A 2D Visual Localization Framework based on Essential Matrices [ICRA2020]

Overview

A 2D Visual Localization Framework based on Essential Matrices

This repository provides implementation of our paper accepted at ICRA: To Learn or Not to Learn: Visual Localization from Essential Matrices

Pipeline

To use our code, first download the repository:

git clone [email protected]:GrumpyZhou/visloc-relapose.git

Setup Running Environment

We have tested the code on Linux Ubuntu 16.04.6 under following environments:

Python 3.6 / 3.7
Pytorch 0.4.0 / 1.0 / 1.1 
CUDA 8.0 + CUDNN 8.0v5.1
CUDA 10.0 + CUDNN 10.0v7.5.1.10

The setting we used in the paper is:
Python 3.7 + Pytorch 1.1 + CUDA 10.0 + CUDNN 10.0v7.5.1.10

We recommend to use Anaconda to manage packages. Run following lines to automatically setup a ready environment for our code.

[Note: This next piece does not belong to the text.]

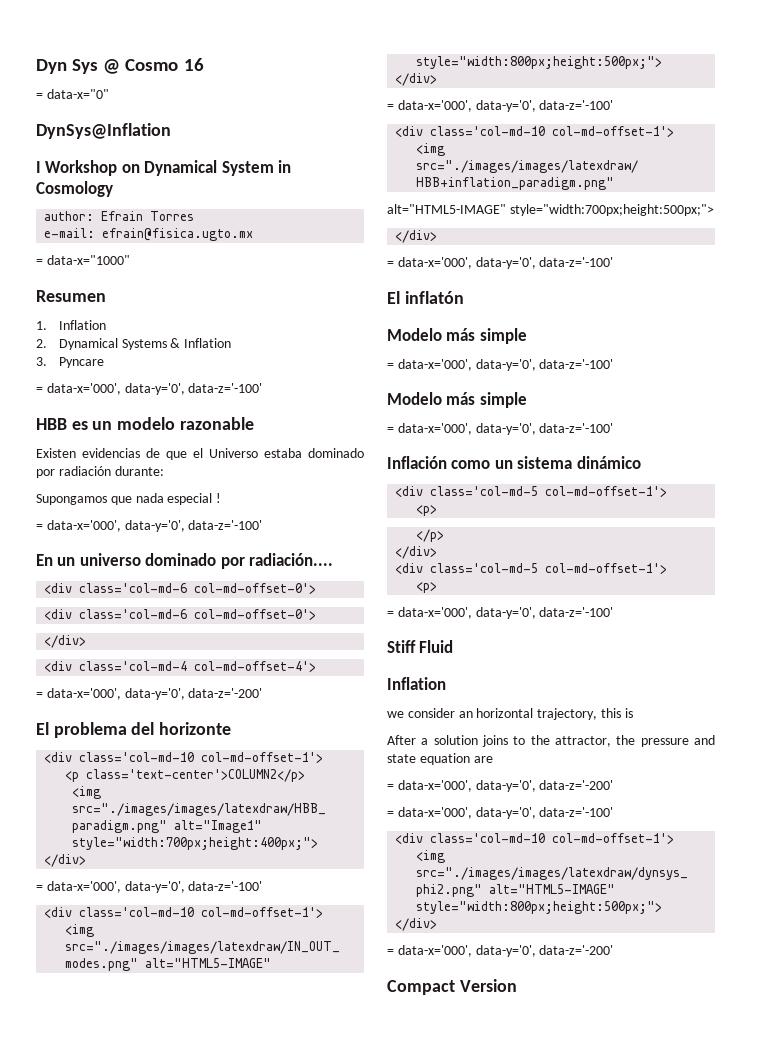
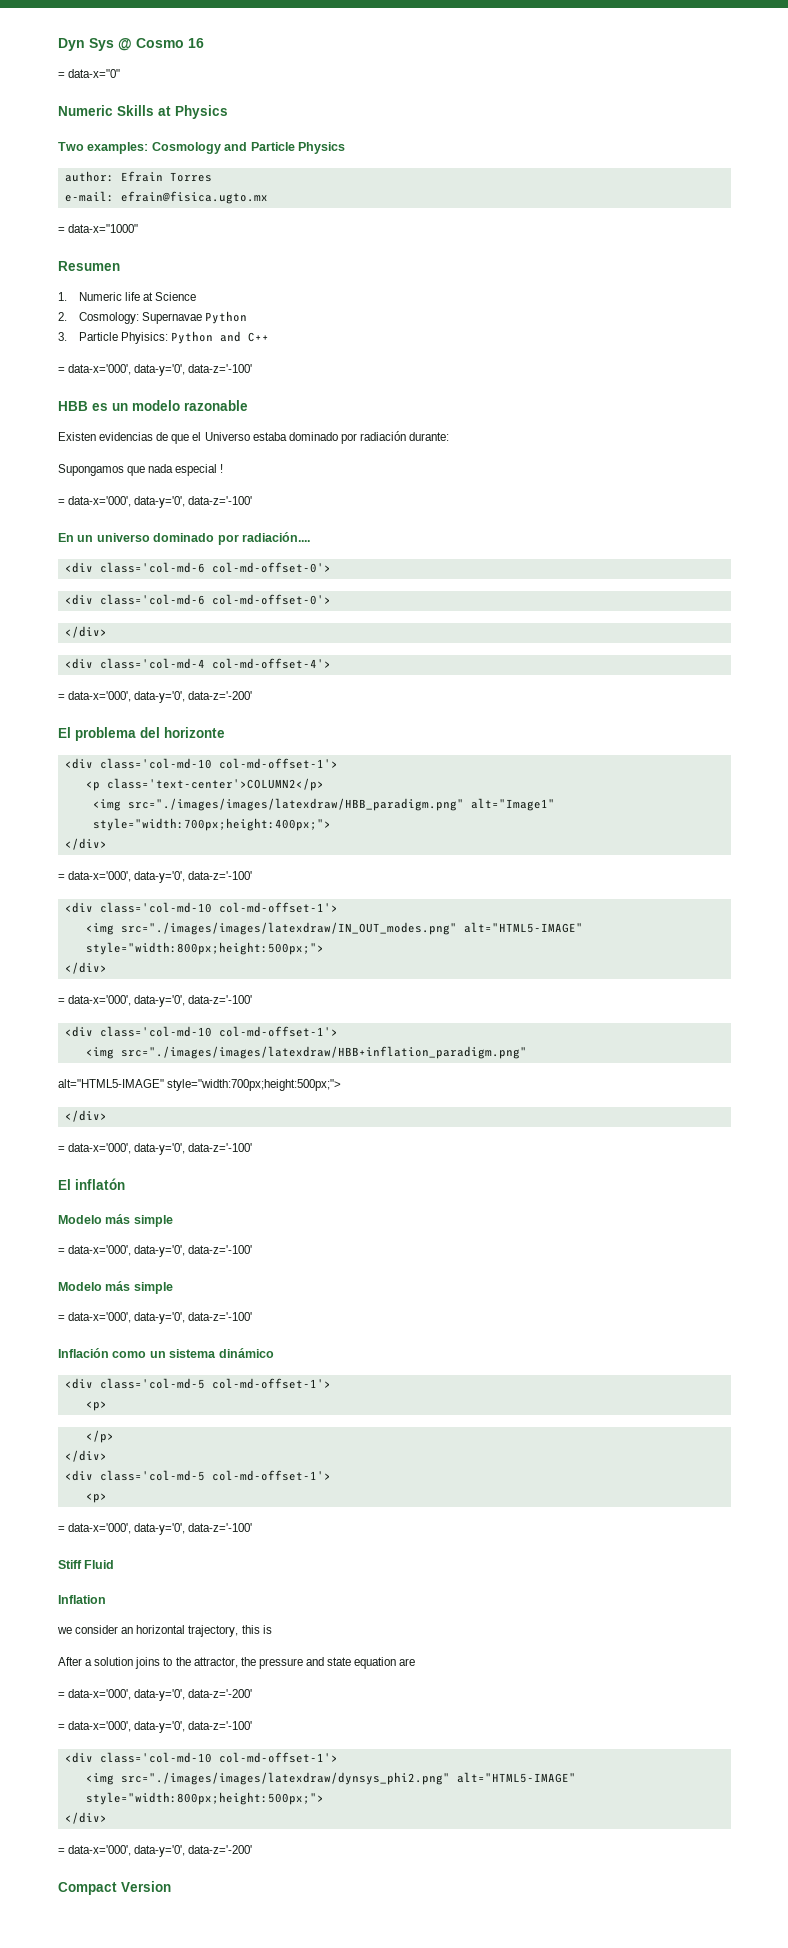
[36,123,171,139] [36,160,292,176] [36,181,113,197] DynSys@Inflation // I Workshop on Dynamical System in Cosmology -> [58,105,228,119] [58,142,345,154] Numeric Skills at Physics // Two examples: Cosmology and Particle Physics
[58,320,106,330] [36,338,232,350] [36,357,104,368] Inflation // 2. Dynamical Systems & Inflation // 3. Pyncare -> [79,292,197,301] [58,311,248,324] [58,331,270,344] Numeric life at Science // 2. Cosmology: Supernavae Python // 3. Particle Phyisics: Python and C++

conda env create -f environment.yml  # Notice this one installs latest pytorch version.
conda activte relapose

Otherwise, one can try to download all required packages separately according to their offical documentation.

Prepare Datasets

Our code is flexible for evaluation on various localization datasets. We use Cambridge Landmarks dataset as an example to show how to prepare a dataset:

  1. Create data/ folder
  2. Download original Cambridge Landmarks Dataset and extract it to $CAMBRIDGE_DIR$.
  3. Construct the following folder structure in order to conveniently run all scripts in this repo:
    cd visloc-relapose/
    mkdir data
    mkdir data/datasets_original
    cd data/original_datasets
    ln -s $CAMBRIDGE_DIR$ CambridgeLandmarks
    
  4. Download our pairs for training, validation and testing. About the format of our pairs, check readme.
  5. Place the pairs to corresponding folder under data/datasets_original/CambridgeLandmarks.
  6. Pre-save resized 480 images to speed up data loading time for regression models (Optional, but Recommended)
    cd visloc-relapose/
    python -m utils.datasets.resize_dataset \
    	--base_dir data/datasets_original/CambridgeLandmarks \ 
    	--save_dir=data/datasets_480/CambridgeLandmarks \
    	--resize 480  --copy_txt True 
    
  7. Test your setup by visualizing the data using notebooks/data_loading.ipynb.

7Scenes Datasets

We follow the camera pose label convention of Cambridge Landmarks dataset. Similarly, you can download our pairs for 7Scenes. For other datasets, contact me for information about preprocessing and pair generation.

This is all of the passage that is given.